John Timothy McNicholas, O.P. (December 15, 1877 – April 22, 1950) was an Irish-born prelate of the Roman Catholic Church. A Dominican, he served as bishop of the Diocese of Duluth in Minnesota (1918–1925) and archbishop of the Archdiocese of Cincinnati in Ohio (1925–1950).

Biography

Early life and education 
Timothy McNicholas was born in Kiltimagh, County Mayo, the youngest of eight children of Patrick J. and Mary (née Mullany) McNicholas. In 1881, he and his family emigrated to the United States, where they settled in Chester, Pennsylvania. He received his early education at Immaculate Heart of Mary School in Chester, and then attended St. Joseph's Preparatory College in Philadelphia. In 1894, at age 17, he entered the Order of Friars Preachers (more commonly known as the Dominicans) at St. Rose Priory in Springfield, Kentucky. He continued his studies at St. Joseph Priory in Somerset, Ohio

Priesthood 
McNicholas was ordained to the priesthood by Bishop Henry K. Moeller on October 10, 1901. Following his ordination, McNicholas went to Rome to study in the Dominican studium at Santa Maria sopra Minerva, where he obtained a Doctor of Sacred Theology degree in 1904. 

McNicholas returned to the United States later in 1904 and assumed the role of master of novices at St. Joseph Priory in Somerset. The following year he was sent to Immaculate Conception College in Washington, D.C., where he served as regent of studies and professor of philosophy, theology, and canon law. He contributed a number of articles to the Catholic Encyclopedia.

In 1909, McNicholas became the national director of the Holy Name Society, headquartered in New York City. He also served as the first editor of the Holy Name Journal and as pastor of St. Catherine of Siena Parish in New York He remained in New York until 1917, when he returned to Rome as an assistant to the Master of the Order of Preachers and a professor of theology and canon law at the Pontifical University of St. Thomas Aquinas.

Bishop of Duluth 
On July 18, 1918, McNicholas was appointed the second bishop of the Diocese of Duluth by Pope Benedict XV. He received his episcopal consecration on September 8, 1918, from Cardinal Tommaso Pio Boggiani, with Archbishop Bonaventura Cerretti and Bishop Hermann Esser serving as co-consecrators. His installation took place in Duluth on November 15 1918. He was raised to the rank of an assistant at the pontifical throne in 1923.

Archbishop of Cincinnati 
In May 1925, McNicholas was named Bishop of Indianapolis, Indiana, to succeed Bishop Joseph Chartrand, who was appointed Archbishop of Cincinnati. However, he never occupied that post due to Chartrand's rejection of his own appointment. Instead, McNicholas was appointed the fourth archbishop of the Archdiocese of Cincinnati by Pope Pius XI on July 8, 1925. His installation took place at St. Peter in Chains Cathedral on August 12, 1925.

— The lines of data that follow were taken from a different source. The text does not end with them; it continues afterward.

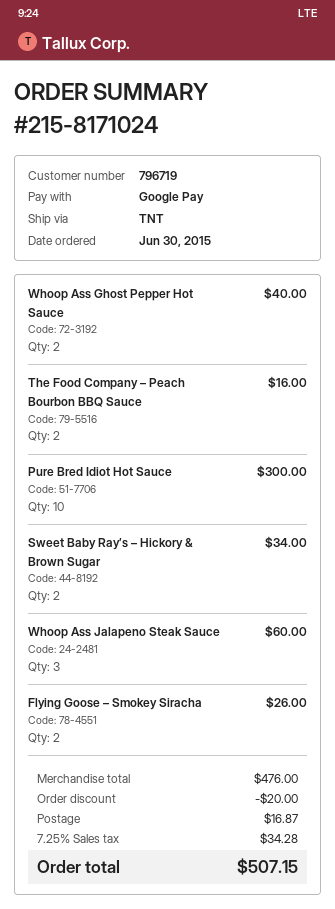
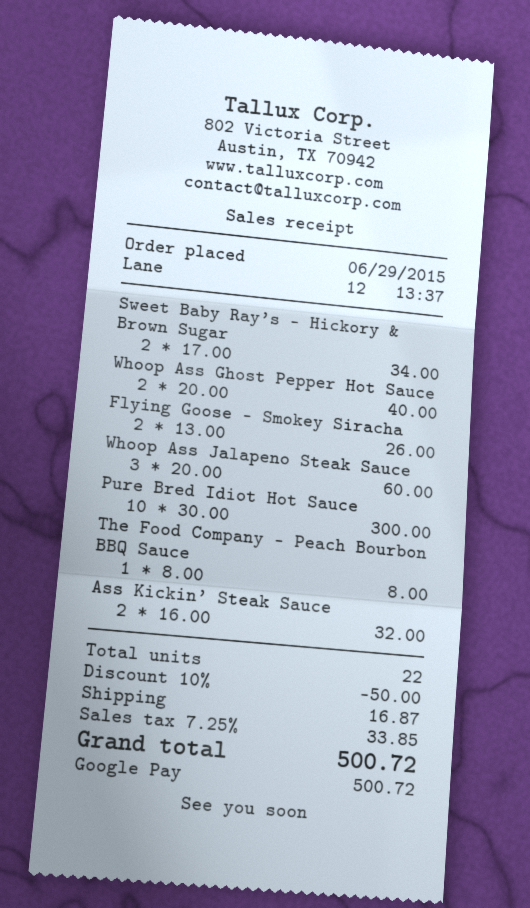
order date: 2015-06-30 -> 2015-06-29
The Food Company – Peach Bourbon BBQ Sauce: 2 for 16.00 -> 1 for 8.00
Ass Kickin’ Steak Sauce: none -> 2 for 32.00
discount: 20.00 -> 50.00
tax: 7.25% = 34.28 -> 7.25% = 33.85
total: 507.15 -> 500.72

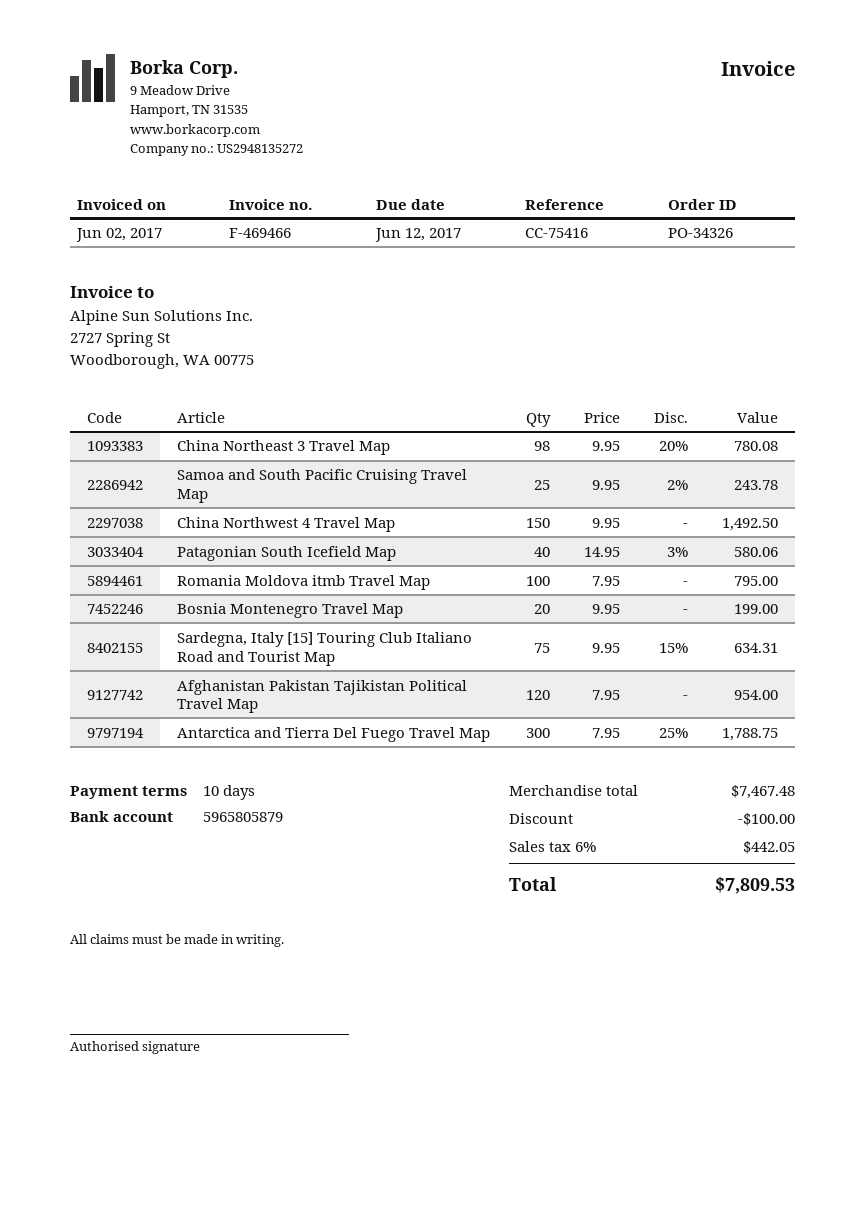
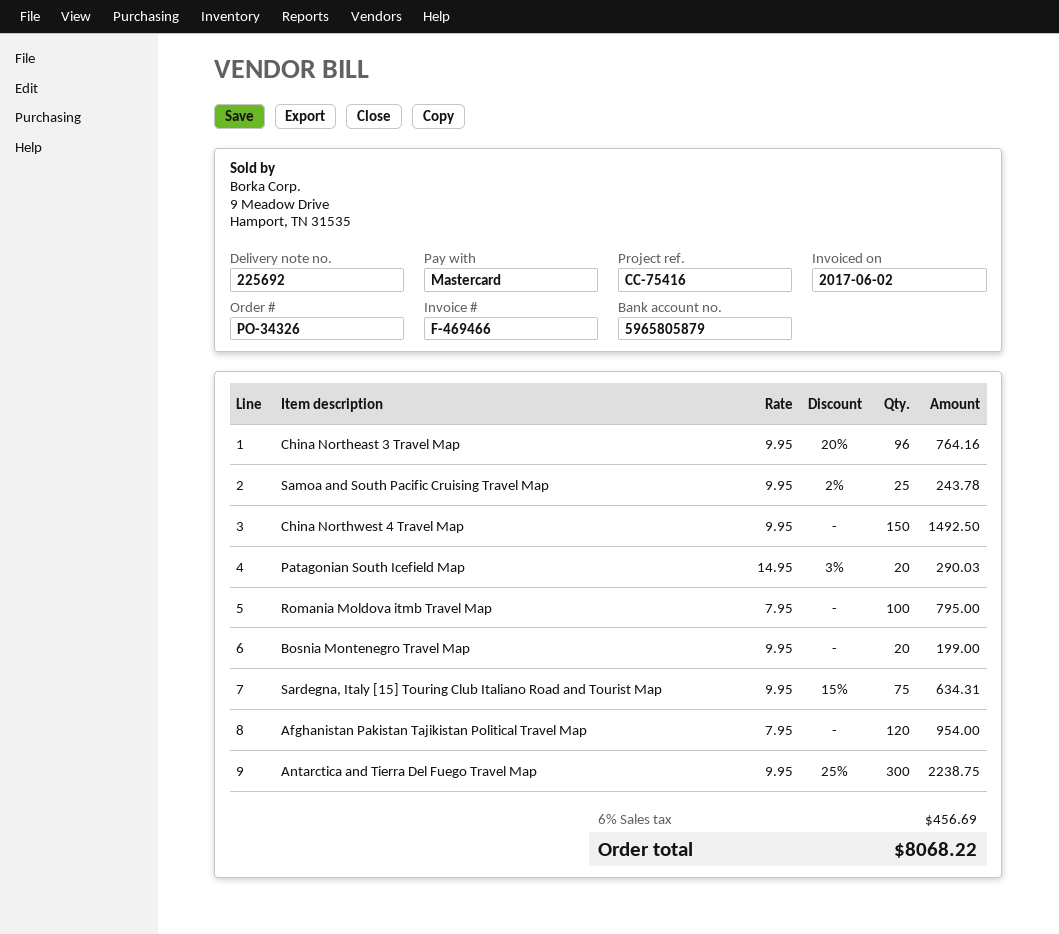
China Northeast 3 Travel Map: 98 x 9.95 - 20% = 780.08 -> 96 x 9.95 - 20% = 764.16
Patagonian South Icefield Map: 40 x 14.95 - 3% = 580.06 -> 20 x 14.95 - 3% = 290.03
Antarctica and Tierra Del Fuego Travel Map: 300 x 7.95 - 25% = 1788.75 -> 300 x 9.95 - 25% = 2238.75
discount: 100.00 -> none
tax: 6% = 442.05 -> 6% = 456.69
total: 7809.53 -> 8068.22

During the 1928 presidential election, which featured the first Catholic to win a major party nomination in the person of Al Smith, McNicholas addressed concerns that Smith would take orders from church leaders in Rome in making decisions affecting the country by declaring, "We, as American Catholics, owe no civil allegiance to the Vatican State."

While observing the conversion of a group of seventy African Americans to Roman Catholicism in Cincinnati, McNicholas said,"I earnestly ask all our colored citizens to consider the position of the Catholic Church, to study her teachings, to realize that her ceremonials, her processions, her music, are full of a profound meaning which, if understood, could not fail to stir the deepest emotion of the colored race."During his tenure as archbishop, McNicholas raised the level of Catholic education at all levels throughout the archdiocese and the country. He served as president-general of the National Catholic Education Association (1946-1950) and national chairman of the Catholic Student Mission Crusade and held a thirteen-year membership on the Episcopal Committee for Confraternity of Christian Doctrine. He also served on the board of Catholic University of America. Between 1945 and 1950, he held five terms as chair of the Administration Board of the National Catholic Welfare Conference.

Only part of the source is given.